■ ENTRIES SHOWN ■
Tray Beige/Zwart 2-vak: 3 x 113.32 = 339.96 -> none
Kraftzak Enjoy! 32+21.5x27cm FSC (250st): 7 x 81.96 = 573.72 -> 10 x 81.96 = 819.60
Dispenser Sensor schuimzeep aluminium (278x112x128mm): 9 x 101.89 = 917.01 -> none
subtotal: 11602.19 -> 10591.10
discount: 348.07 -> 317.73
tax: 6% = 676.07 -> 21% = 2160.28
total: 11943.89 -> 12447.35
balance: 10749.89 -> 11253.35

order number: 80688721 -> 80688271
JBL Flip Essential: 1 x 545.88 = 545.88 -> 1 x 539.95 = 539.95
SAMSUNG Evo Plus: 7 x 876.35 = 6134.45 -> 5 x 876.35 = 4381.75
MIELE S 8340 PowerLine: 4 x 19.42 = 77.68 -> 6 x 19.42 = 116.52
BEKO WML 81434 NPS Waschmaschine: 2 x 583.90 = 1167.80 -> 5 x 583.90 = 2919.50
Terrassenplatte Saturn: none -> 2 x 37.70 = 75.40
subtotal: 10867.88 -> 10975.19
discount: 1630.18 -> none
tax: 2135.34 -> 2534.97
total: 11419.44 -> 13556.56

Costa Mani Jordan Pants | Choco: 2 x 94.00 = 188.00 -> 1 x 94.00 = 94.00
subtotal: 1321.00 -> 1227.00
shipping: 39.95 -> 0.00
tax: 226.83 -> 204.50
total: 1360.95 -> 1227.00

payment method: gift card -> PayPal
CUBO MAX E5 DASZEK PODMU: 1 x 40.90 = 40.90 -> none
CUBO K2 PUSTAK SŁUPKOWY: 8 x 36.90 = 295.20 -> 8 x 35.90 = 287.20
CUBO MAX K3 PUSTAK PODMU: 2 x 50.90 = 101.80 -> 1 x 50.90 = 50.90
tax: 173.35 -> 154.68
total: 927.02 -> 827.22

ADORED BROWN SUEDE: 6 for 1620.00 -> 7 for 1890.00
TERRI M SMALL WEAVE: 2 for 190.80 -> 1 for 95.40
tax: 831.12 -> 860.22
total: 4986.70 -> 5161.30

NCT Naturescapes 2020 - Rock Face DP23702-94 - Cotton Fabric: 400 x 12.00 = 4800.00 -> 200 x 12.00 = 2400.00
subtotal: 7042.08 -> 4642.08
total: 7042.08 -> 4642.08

■ HOW TO COMPLETE THIS TASK ■
Return, unchanged, each line from the line containing "CUBO K2 PUSTAK" through the last line of the material.

■ EXERCISE RESPONSE ■
CUBO K2 PUSTAK SŁUPKOWY: 8 x 36.90 = 295.20 -> 8 x 35.90 = 287.20
CUBO MAX K3 PUSTAK PODMU: 2 x 50.90 = 101.80 -> 1 x 50.90 = 50.90
tax: 173.35 -> 154.68
total: 927.02 -> 827.22

ADORED BROWN SUEDE: 6 for 1620.00 -> 7 for 1890.00
TERRI M SMALL WEAVE: 2 for 190.80 -> 1 for 95.40
tax: 831.12 -> 860.22
total: 4986.70 -> 5161.30

NCT Naturescapes 2020 - Rock Face DP23702-94 - Cotton Fabric: 400 x 12.00 = 4800.00 -> 200 x 12.00 = 2400.00
subtotal: 7042.08 -> 4642.08
total: 7042.08 -> 4642.08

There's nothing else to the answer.